Tom Jones-Barlow, the general manager for Asia at SeenThis, an adaptive streaming platform, says whether driven by generative AI or simply the fact that people are consuming more video, millions of people are still coming online via mobile devices every year or other yet unknown developments.
Consuming more video means data consumption will increase massively every year, consuming more energy and having a negative carbon impact.
"It means that focus must be maintained on efficiencies, removing data waste and upgrading our infrastructure. Think of it like our water supply; globally, 90 billion litres of water are lost due to leaky pipes daily, an issue that must be addressed as the world faces greater water scarcity,' explains Jones-Barlow.
"Our data use is the same - there's no point leaking data via downloaded ads that never get seen, downloading 100% of a video file that is only watched for a second, or delivering unoptimised creative."
How do agencies and brands prevent data waste?
The call for digital sustainability extends beyond content creation to encompass data transfer and the Internet's carbon footprint.
Agencies and their clients must find ways to reduce the waste of data and resources while ensuring that their content is still high quality.
They can start by auditing campaigns and experiences, explains Thevenet, who notes that media agencies are already doing some of this.
However, Thevenet points out it is not happening enough on the experience side. He says there are ways to calculate the carbon footprint of websites and apps, like what the Website Carbon calculator is doing.
"I would also like our industry to adopt a digital sustainability score. Like audience analytics or general performance monitoring, it would be constantly up-to-date but focused only on sustainability tracking," adds Thevenet.

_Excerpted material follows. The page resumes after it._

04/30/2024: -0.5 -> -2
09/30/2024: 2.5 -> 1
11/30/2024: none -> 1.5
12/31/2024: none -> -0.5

The industry can also measure its progress by working with partners like Scope3, which sends advertisers their cloud computing bills or emissions reports.
When Scope3 analyses this data, the platform often finds that if an advertiser uses a significant amount of AI, their bill and carbon footprint are substantial. Scope3 then break this down to quantify it on a per-request basis.

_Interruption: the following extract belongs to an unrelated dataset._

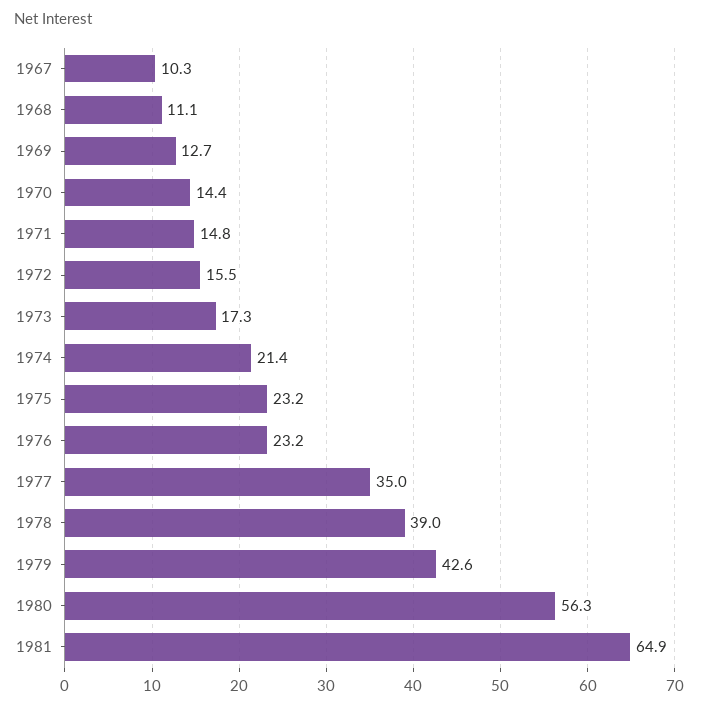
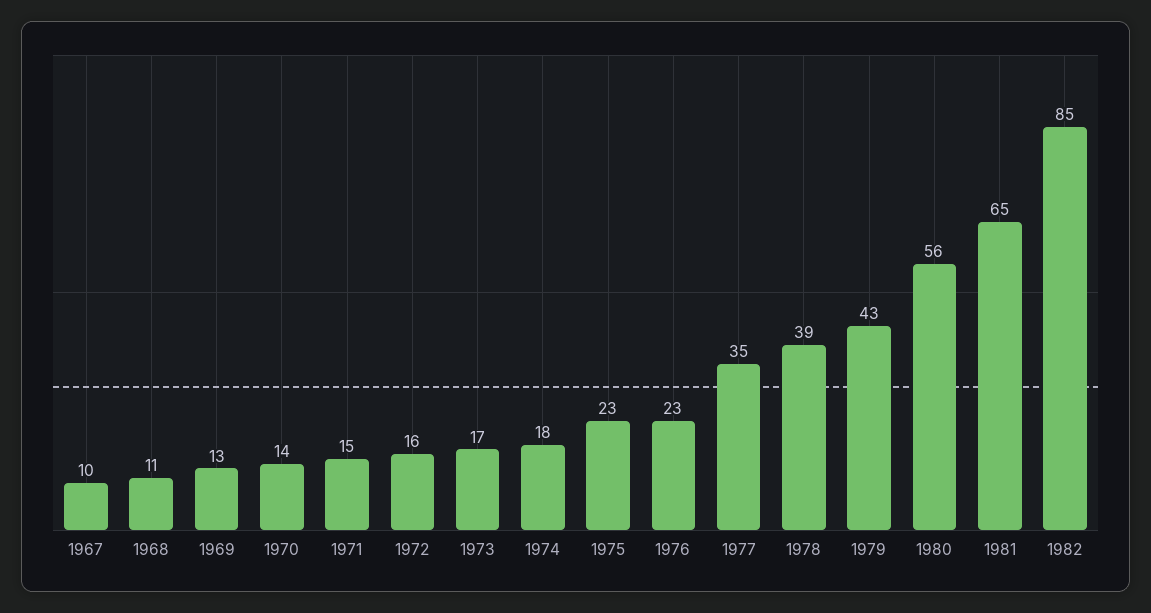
1974: 21.4 -> 18
1982: none -> 85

For example, suppose an advertiser currently emits 0.001 grams per request and starts using AI more extensively, which leads to the increase of their carbon footprint tenfold. In that case, Scope3's model reflects this tenfold increase.
Reflecting the increase alerts advertisers to the environmental impact, prompting questions about whether using a particular AI tool is justified, especially if it is not substantially improving performance.
"Things like reporting, such as graphing my campaign results over the last six months, are now effortless. You can ask it to do so, and it gets done promptly. This streamlines analytics significantly," Brian O'Kelley, the chief executive and co-founder of Scope3, tells Campaign.
O'Kelley also suggests that advertisers can work with generative AI platforms like Memorable that use AI-driven insights to make ads more memorable and effective, helping brands achieve their advertising goals efficiently and reduce their carbon footprint by not resorting to quantity.
"Interestingly, humans pay a lot of attention to hands in ads. An ad featuring a hand, especially with a product in it, tends to perform better than something like a product just sitting on a plate," explains O'Kelley.
"This kind of insight is built into their creative generation process, which is fantastic. They can even analyse a creative and provide feedback quickly. For example, if your ad involves someone touching their hair, it may divert attention from the main message. This rapid feedback loop is an excellent example of how AI can enhance effectiveness."
Effective ads, it seems, are not only better for brands, but for the planet too. Unless they're selling environmentally harmful products, of course. Measuring sustainability, therefore will continue to a complex process, but nonetheless critical to consider.